Пролог
Лондон
Ноябрь 1836 года
– У вас есть какие-то определенные пожелания, мисс Брайерз? Предпочитаете блондинов или брюнетов? Рост высокий или средний? Англичанин или иностранец?
Мадам была на удивление деловита, словно они обсуждали меню для званого ужина, а не мужчину, которого покупали на один-единственный вечер.
Аманда неловко поеживалась. Вопросы были столь откровенны, что ее лицо пылало огнем, а щеки как-то странно покалывало. Интересно, испытывают нечто подобное и мужчины, впервые посещающие бордель? К счастью, именно это заведение оказалось перворазрядным, дела здесь велись с достаточной долей осмотрительности, мадам была тактична, а обстановка выбрана с куда большим вкусом, чем предполагала Аманда: ни откровенно шокирующих картин, ни непристойных гравюр, ни красных занавесок, ни шатающихся повсюду проституток или клиентов. Дом миссис Брадшо отличался спокойной неброской роскошью: стены, обтянутые темно-зеленым дамастом, уединенная приемная, обставленная превосходными образчиками мебели Хепплуайта. Рядом с софой в стиле ампир с украшениями в виде позолоченных дельфинов, стоял небольшой столик с мраморной столешницей.
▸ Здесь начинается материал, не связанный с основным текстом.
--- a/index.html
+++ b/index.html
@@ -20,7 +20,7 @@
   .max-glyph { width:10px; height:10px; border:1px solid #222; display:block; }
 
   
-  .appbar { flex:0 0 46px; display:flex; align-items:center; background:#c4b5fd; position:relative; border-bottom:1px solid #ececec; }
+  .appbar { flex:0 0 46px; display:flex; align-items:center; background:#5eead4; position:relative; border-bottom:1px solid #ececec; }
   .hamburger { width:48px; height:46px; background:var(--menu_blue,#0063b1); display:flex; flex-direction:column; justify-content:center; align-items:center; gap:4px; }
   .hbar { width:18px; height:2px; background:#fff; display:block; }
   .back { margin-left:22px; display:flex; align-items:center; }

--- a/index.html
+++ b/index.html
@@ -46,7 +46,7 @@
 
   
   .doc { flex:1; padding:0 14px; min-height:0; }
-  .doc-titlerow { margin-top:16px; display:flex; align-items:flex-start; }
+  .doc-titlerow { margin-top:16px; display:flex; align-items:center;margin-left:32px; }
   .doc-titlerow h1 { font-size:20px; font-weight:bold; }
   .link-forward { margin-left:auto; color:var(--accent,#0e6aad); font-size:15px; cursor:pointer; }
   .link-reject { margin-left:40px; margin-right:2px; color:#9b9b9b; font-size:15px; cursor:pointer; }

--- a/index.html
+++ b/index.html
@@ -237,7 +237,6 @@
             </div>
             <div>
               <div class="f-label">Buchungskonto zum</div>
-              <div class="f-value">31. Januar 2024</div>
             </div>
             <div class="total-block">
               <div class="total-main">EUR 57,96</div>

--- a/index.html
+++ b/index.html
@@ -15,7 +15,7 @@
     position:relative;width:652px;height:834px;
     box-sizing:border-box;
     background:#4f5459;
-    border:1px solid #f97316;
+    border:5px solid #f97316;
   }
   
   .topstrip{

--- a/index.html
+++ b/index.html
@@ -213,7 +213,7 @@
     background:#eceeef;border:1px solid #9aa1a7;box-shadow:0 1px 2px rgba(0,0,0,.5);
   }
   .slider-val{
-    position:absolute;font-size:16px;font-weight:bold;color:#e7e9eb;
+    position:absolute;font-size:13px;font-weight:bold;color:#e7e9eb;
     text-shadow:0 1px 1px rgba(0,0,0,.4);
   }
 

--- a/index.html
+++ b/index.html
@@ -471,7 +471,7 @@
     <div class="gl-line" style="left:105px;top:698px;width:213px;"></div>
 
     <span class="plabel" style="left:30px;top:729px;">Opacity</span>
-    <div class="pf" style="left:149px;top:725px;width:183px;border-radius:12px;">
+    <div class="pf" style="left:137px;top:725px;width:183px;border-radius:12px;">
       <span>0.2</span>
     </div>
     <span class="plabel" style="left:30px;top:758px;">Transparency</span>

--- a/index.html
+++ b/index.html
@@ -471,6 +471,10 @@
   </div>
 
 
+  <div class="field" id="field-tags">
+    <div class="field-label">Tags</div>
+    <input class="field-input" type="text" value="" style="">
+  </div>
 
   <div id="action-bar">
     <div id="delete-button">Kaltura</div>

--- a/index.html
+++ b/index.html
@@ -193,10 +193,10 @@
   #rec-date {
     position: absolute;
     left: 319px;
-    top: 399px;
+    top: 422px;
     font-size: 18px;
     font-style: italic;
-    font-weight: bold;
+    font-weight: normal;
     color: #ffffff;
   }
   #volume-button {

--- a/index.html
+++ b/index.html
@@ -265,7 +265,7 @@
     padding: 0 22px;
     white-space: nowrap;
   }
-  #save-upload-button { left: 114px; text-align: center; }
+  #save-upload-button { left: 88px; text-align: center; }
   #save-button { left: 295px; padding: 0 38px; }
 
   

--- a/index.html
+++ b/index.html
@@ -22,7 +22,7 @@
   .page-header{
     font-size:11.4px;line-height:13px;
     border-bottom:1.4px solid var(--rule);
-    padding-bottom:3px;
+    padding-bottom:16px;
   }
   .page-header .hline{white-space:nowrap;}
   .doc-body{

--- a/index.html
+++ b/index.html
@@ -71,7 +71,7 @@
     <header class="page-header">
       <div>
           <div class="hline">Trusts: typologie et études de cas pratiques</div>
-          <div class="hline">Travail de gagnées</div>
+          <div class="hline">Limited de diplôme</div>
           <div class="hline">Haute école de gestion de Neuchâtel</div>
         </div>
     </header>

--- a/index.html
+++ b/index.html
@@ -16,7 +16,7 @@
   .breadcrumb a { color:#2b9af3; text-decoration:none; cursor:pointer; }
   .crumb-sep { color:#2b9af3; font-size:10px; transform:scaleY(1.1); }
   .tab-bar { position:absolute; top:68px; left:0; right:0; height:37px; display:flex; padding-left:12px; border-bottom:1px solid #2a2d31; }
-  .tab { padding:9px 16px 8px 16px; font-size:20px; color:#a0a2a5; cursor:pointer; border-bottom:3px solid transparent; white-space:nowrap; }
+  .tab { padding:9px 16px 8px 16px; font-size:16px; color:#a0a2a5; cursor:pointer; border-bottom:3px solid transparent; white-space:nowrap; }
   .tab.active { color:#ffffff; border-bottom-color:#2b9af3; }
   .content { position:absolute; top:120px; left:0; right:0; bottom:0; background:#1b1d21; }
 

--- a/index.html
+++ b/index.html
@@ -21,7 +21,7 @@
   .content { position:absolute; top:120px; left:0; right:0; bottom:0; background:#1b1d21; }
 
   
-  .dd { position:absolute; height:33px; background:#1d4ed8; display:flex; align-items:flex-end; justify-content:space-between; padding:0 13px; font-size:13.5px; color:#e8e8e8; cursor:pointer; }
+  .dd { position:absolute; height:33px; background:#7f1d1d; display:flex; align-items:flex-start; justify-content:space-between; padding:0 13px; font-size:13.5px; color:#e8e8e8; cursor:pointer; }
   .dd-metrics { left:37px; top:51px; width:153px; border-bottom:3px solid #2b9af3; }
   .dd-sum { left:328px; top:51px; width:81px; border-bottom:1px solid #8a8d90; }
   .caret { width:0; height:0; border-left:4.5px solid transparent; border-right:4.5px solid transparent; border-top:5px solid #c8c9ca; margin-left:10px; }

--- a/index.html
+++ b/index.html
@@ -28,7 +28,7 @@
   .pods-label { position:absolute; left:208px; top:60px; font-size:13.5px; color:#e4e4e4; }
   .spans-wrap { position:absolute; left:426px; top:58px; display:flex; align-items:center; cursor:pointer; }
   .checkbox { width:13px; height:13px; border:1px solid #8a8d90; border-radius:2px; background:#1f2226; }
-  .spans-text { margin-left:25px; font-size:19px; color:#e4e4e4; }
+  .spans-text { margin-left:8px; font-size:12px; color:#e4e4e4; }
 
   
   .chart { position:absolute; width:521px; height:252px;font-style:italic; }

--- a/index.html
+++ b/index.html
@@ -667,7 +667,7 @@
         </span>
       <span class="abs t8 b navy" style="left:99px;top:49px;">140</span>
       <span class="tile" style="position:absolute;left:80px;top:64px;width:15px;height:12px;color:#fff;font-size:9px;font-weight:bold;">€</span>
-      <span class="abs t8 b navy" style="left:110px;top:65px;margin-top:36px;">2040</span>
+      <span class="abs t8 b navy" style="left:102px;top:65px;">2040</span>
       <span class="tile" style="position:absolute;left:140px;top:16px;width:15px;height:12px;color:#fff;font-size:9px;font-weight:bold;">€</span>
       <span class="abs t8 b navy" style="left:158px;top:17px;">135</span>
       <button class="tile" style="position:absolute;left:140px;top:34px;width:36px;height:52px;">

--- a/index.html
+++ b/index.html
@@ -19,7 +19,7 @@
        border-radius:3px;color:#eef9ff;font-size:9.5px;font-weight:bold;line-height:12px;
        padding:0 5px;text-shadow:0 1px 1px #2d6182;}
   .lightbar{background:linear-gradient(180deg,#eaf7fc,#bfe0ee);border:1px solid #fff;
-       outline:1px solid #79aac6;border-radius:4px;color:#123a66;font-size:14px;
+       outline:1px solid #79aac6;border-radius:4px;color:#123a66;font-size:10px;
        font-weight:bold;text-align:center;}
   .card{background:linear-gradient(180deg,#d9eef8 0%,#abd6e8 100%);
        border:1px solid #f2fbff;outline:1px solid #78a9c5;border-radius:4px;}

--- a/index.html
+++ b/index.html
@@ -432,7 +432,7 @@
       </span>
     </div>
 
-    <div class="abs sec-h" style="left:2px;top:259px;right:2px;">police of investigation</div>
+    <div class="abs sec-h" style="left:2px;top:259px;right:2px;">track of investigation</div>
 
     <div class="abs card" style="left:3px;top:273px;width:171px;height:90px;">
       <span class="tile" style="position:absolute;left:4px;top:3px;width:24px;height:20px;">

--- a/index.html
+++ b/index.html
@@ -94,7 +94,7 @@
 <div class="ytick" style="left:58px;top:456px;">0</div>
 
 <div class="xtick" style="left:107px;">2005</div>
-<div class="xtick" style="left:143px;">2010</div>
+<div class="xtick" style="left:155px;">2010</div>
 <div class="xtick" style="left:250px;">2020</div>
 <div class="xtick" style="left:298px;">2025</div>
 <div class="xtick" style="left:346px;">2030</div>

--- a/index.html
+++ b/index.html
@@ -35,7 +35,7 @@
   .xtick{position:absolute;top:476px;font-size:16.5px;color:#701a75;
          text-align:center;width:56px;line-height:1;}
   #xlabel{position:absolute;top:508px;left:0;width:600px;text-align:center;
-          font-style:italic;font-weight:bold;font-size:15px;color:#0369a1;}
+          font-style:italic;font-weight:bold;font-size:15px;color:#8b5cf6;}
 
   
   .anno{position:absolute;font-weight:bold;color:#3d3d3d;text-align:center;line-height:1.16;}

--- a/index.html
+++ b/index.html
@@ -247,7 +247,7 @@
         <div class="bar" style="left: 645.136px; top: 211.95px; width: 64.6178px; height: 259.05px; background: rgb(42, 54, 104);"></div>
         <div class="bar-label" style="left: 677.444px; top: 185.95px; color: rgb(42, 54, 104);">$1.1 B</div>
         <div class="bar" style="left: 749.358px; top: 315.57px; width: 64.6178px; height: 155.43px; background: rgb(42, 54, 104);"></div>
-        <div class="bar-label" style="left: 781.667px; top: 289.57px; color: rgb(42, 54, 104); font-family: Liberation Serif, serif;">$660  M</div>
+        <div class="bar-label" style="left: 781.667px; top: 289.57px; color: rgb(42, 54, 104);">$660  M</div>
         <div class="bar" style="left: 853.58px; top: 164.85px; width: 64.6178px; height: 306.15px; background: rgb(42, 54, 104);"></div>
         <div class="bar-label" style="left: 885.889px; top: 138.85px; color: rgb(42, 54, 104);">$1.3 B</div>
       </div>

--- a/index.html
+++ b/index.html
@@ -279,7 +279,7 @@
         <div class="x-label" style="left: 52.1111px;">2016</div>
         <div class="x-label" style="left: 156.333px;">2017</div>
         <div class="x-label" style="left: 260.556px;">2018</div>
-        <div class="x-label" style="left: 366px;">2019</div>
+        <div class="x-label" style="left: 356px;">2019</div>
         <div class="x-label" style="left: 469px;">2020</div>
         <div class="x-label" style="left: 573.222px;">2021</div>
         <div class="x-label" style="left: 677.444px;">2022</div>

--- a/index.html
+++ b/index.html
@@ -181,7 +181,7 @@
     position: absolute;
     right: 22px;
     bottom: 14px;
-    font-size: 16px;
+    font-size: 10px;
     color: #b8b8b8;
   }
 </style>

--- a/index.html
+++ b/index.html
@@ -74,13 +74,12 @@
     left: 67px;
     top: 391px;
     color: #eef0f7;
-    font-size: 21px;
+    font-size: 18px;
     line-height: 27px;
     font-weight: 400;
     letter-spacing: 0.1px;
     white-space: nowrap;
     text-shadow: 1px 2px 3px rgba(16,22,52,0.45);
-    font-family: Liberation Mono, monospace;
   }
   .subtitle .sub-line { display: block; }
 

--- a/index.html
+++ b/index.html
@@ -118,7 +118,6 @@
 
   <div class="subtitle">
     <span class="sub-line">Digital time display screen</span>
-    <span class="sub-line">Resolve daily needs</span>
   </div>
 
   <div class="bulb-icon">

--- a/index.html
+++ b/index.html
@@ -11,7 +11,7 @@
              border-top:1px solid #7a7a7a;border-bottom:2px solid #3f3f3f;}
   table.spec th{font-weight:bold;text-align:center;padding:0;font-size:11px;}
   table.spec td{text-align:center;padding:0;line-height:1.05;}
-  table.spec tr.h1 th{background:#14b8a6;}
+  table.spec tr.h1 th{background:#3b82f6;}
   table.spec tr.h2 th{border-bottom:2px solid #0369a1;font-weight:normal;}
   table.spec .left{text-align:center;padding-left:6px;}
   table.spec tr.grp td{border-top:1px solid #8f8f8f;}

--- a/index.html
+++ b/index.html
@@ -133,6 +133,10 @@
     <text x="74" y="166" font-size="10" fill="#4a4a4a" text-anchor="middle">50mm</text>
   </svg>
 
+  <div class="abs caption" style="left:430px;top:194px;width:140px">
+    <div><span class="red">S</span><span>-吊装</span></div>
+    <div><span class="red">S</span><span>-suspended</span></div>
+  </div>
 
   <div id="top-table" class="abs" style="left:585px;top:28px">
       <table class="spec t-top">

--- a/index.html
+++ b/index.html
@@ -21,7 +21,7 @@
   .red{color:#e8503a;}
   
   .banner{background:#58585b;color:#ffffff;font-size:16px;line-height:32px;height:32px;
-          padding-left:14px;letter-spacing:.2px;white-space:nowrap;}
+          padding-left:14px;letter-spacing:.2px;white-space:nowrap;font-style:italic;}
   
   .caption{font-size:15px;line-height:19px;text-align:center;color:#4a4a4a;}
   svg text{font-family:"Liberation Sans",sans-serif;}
Потянувшись за позолоченным карандашиком и крошечной записной книжкой, лежавшими на краю столика, Джемма Брадшо выжидательно уставилась на клиентку.
– У меня нет никаких особенных предпочтений, – пробормотала сгоравшая от стыда, но преисполненная решимости Аманда. – Я вполне доверяю вашему вкусу. Выберите сами и пришлите в мой день рождения, вечером, через неделю начиная от сегодняшнего дня.
Это заявление, неизвестно по какой причине, искренне развеселило миссис Брадшо.
– Хотите сделать себе подарок? Что за прекрасная мысль!
Ее угловатое лицо осветилось задумчивой улыбкой. Красивой или хотя бы хорошенькой назвать мадам было трудно, зато она могла похвастаться идеальной кожей, густыми рыжими волосами, высоким ростом и роскошной фигурой.
– Мисс Брайерз, могу я спросить: вы девственница?
– Зачем вам это? – насторожилась Аманда. Красновато-коричневая, идеально выщипанная бровь мадам Брадшо изумленно вскинулась.
– Если вы и в самом деле готовы довериться моему суждению, мисс Брайерз, я должна знать все интимные детали. Не часто женщина, подобная вам, приходит в мое заведение.
– В таком случае…
Аманда набрала в грудь побольше воздуха и затараторила. Куда девались обычные рассудительность и здравый смысл, которыми она всегда гордилась?
– Я старая дева, миссис Брадшо. Через неделю мне исполнится тридцать. И д-да, я все еще д-девица. – Она с трудом выплюнула ненавистное слово и отважно продолжала:
– Но это еще не значит, что я должна остаться таковой. Я выбрала именно вас, поскольку все утверждают, будто вы способны выполнить любую просьбу клиента. Я знаю, как вы, должно быть, удивились, увидев у себя такую, как я, но…
– Дорогая, – тихо засмеялась мадам, – то время, когда я еще могла чему-то удивляться, давным-давно миновало. Поверьте, я достаточно хорошо понимаю ваше затруднительное положение и сумею найти вполне приемлемое решение этой проблемы. Но скажите… есть ли у вас какие-то пожелания относительно возраста и внешности? Определенные симпатии и антипатии?
– Хотелось бы, чтобы мужчина был молод, но не моложе меня. И не слишком стар. Необязательно, чтобы он был красавцем, но и уроды мне неприятны. Да! – неожиданно воскликнула Аманда. – Он должен быть опрятным. Опрятность – мое главное условие.
Карандашик быстро забегал по странице.
– Не вижу никаких сложностей, – заметила миссис Брадшо. В глубине ее больших темных глаз блеснуло что-то, подозрительно напоминавшее смех.
– Кроме того, я настаиваю на соблюдении полной секретности, – резко бросила Аманда. – Если кто-то узнает, что я наделала…
– Дорогая, – перебила миссис Брадшо, поудобнее усаживаясь на софе, как по-вашему, что стало бы с моим бизнесом, если бы тайны моих клиентов стали достоянием гласности? Ко мне, если угодно знать, обращаются люди из самых высоких кругов общества, включая и членов парламента, и богатейших лордов, и светских дам. Не беспокойтесь, мисс Брайерз.
Спасибо, – выдохнула Аманда, переполненная одновременно облегчением, ужасом и неотвязным предчувствием беды. Отчего ей чудится, что она совершила величайшую в своей жизни ошибку?